Problem description:
Copy all records precisely, apart from the pictures.

[Opening Supplied material section]

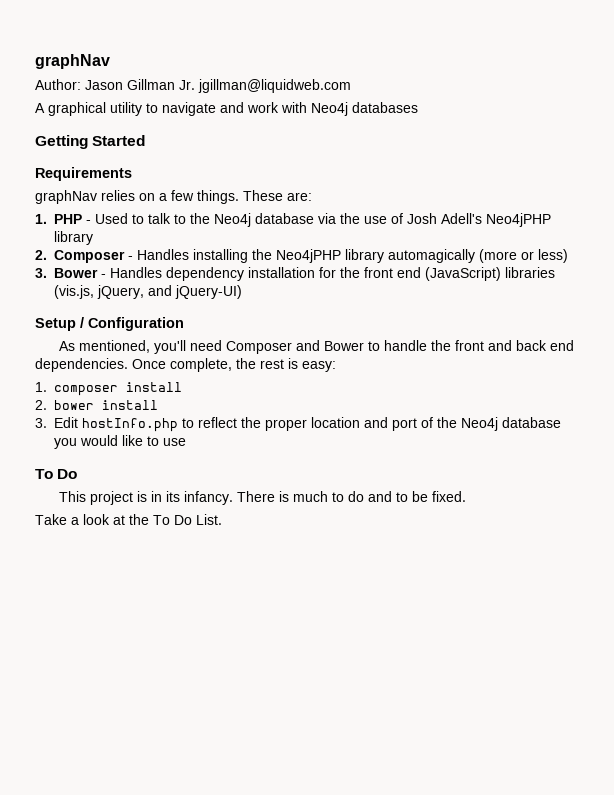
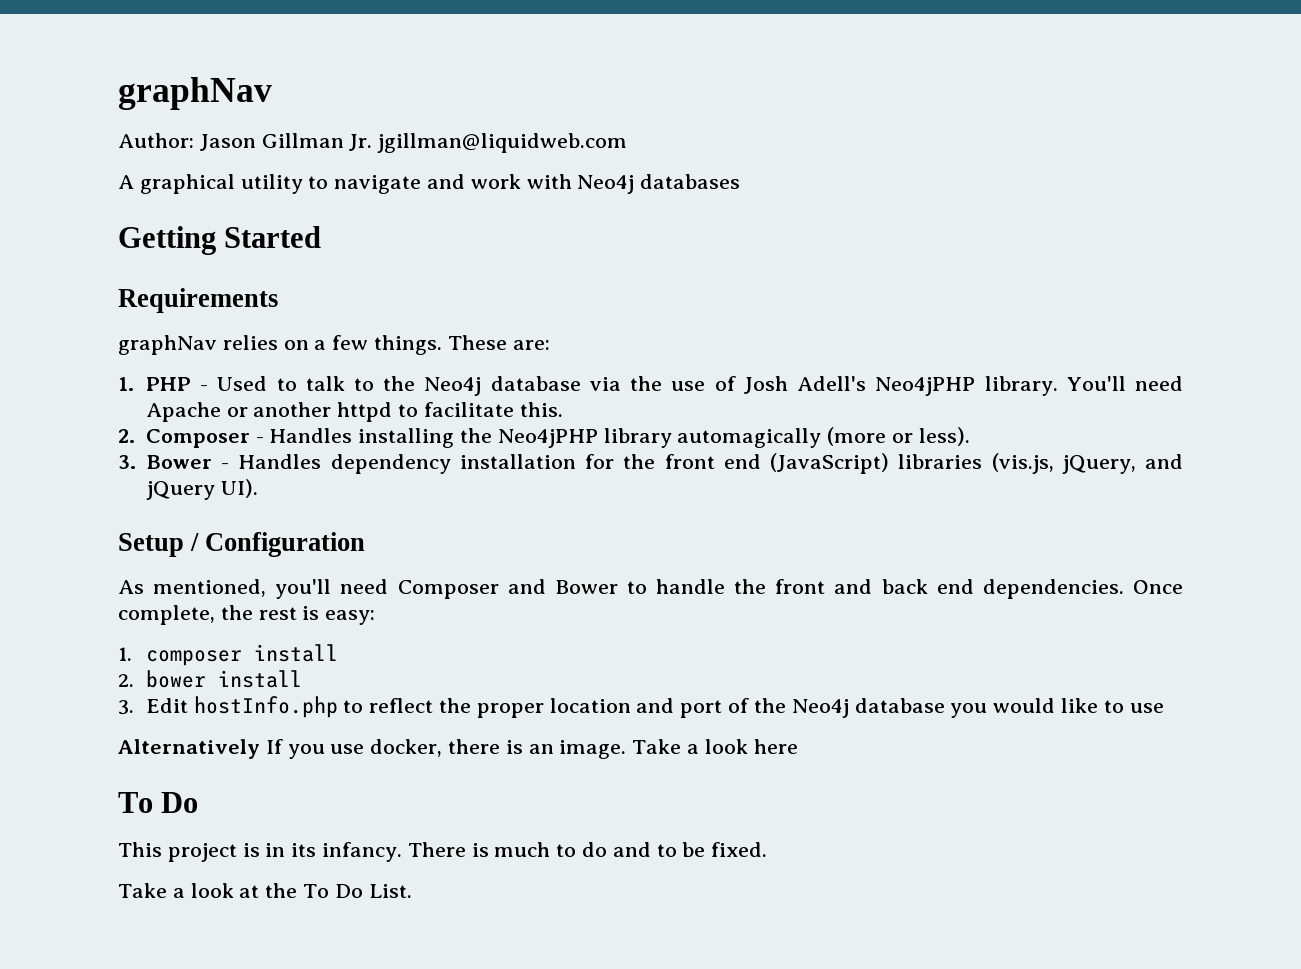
[54,231,93,245] library -> [984,376,1184,396] [145,402,563,422] library. You'll need Apache or another httpd to facilitate this.
[538,249,568,263] less) -> [918,427,970,446] less).
[175,285,242,299] jQuery-UI) -> [145,479,258,500] jQuery UI).
(186, 442) none -> [118,739,798,759] // Alternatively If you use docker, there is an image. Take a look here

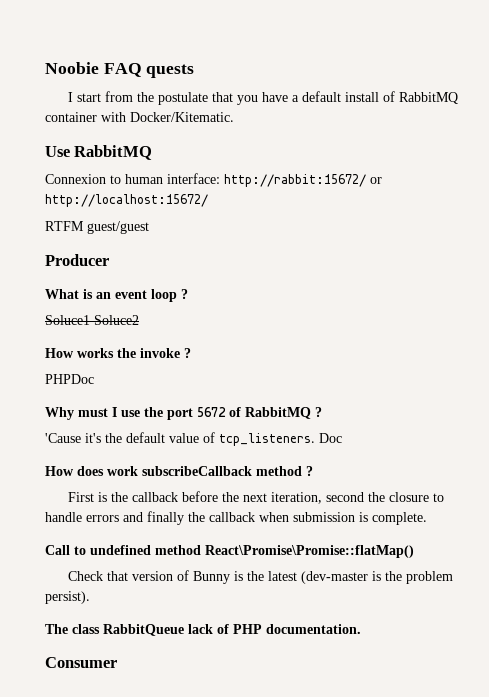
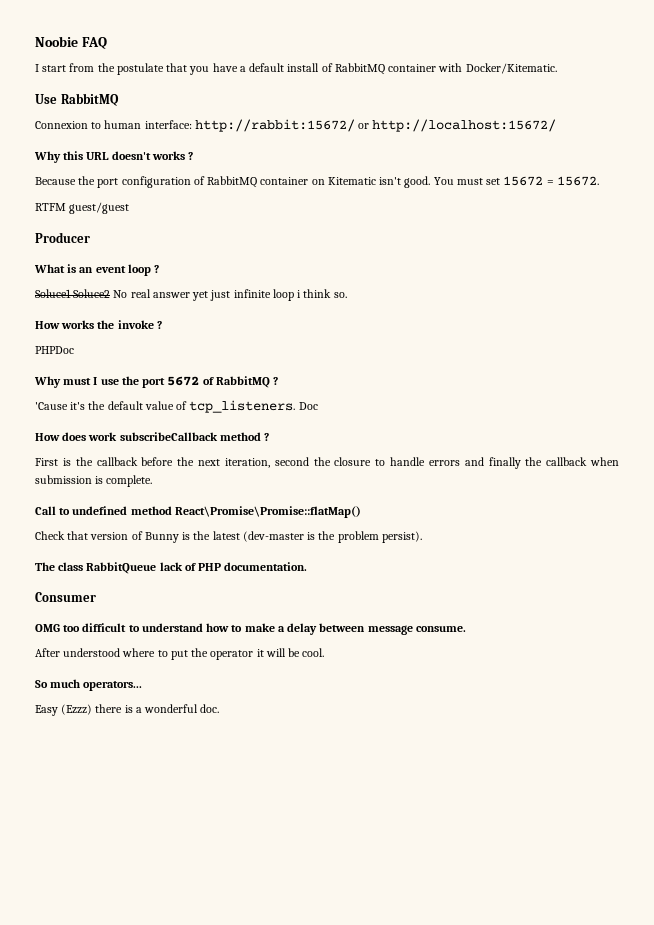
[146,64,195,78] quests -> (107, 43) none
(208, 200) none -> [34,151,194,163] [35,176,599,188] // Why this URL doesn't works ? // Because the port configuration of RabbitMQ container on Kitematic isn't good. You must set 15672 = 15672.
(139, 320) none -> [113,289,347,301] No real answer yet just infinite loop i think so.
(117, 662) none -> [35,623,466,635] [35,648,325,660] [35,679,143,691] [35,704,220,716] // OMG too difficult to understand how to make a delay between message consume. // After understood where to put the operator it will be cool. // So much operators... // Easy (Ezzz) there is a wonderful doc.

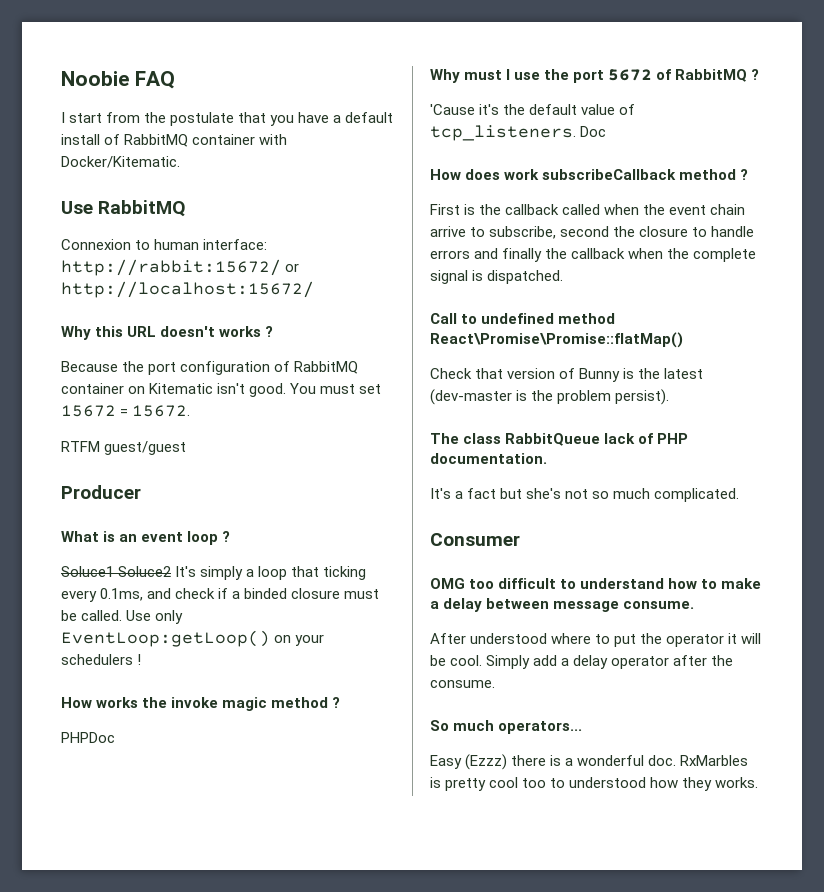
[113,289,347,301] No real answer yet just infinite loop i think so. -> [175,566,367,580] [61,588,380,602] [61,610,184,624] [61,630,325,647] [61,654,142,665] It's simply a loop that ticking every 0.1ms, and check if a binded closure must be called. Use only EventLoop:getLoop() on your schedulers !
(154, 324) none -> [222,697,329,711] magic method
[141,457,270,468] before the next iteration, -> [562,204,746,215] [430,226,557,239] called when the event chain arrive to subscribe,
[35,475,153,487] submission is complete. -> [667,248,757,262] [430,270,564,284] the complete signal is dispatched.
(308, 566) none -> [430,488,740,502] // It's a fact but she's not so much complicated.
(325, 652) none -> [486,655,734,669] [430,680,495,688] Simply add a delay operator after the consume.
(220, 708) none -> [680,755,749,766] [430,777,759,791] RxMarbles is pretty cool too to understood how they works.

[Closing Supplied material section]

Completed exercise:
[54,231,93,245] library -> [984,376,1184,396] [145,402,563,422] library. You'll need Apache or another httpd to facilitate this.
[538,249,568,263] less) -> [918,427,970,446] less).
[175,285,242,299] jQuery-UI) -> [145,479,258,500] jQuery UI).
(186, 442) none -> [118,739,798,759] // Alternatively If you use docker, there is an image. Take a look here

[146,64,195,78] quests -> (107, 43) none
(208, 200) none -> [34,151,194,163] [35,176,599,188] // Why this URL doesn't works ? // Because the port configuration of RabbitMQ container on Kitematic isn't good. You must set 15672 = 15672.
(139, 320) none -> [113,289,347,301] No real answer yet just infinite loop i think so.
(117, 662) none -> [35,623,466,635] [35,648,325,660] [35,679,143,691] [35,704,220,716] // OMG too difficult to understand how to make a delay between message consume. // After understood where to put the operator it will be cool. // So much operators... // Easy (Ezzz) there is a wonderful doc.

[113,289,347,301] No real answer yet just infinite loop i think so. -> [175,566,367,580] [61,588,380,602] [61,610,184,624] [61,630,325,647] [61,654,142,665] It's simply a loop that ticking every 0.1ms, and check if a binded closure must be called. Use only EventLoop:getLoop() on your schedulers !
(154, 324) none -> [222,697,329,711] magic method
[141,457,270,468] before the next iteration, -> [562,204,746,215] [430,226,557,239] called when the event chain arrive to subscribe,
[35,475,153,487] submission is complete. -> [667,248,757,262] [430,270,564,284] the complete signal is dispatched.
(308, 566) none -> [430,488,740,502] // It's a fact but she's not so much complicated.
(325, 652) none -> [486,655,734,669] [430,680,495,688] Simply add a delay operator after the consume.
(220, 708) none -> [680,755,749,766] [430,777,759,791] RxMarbles is pretty cool too to understood how they works.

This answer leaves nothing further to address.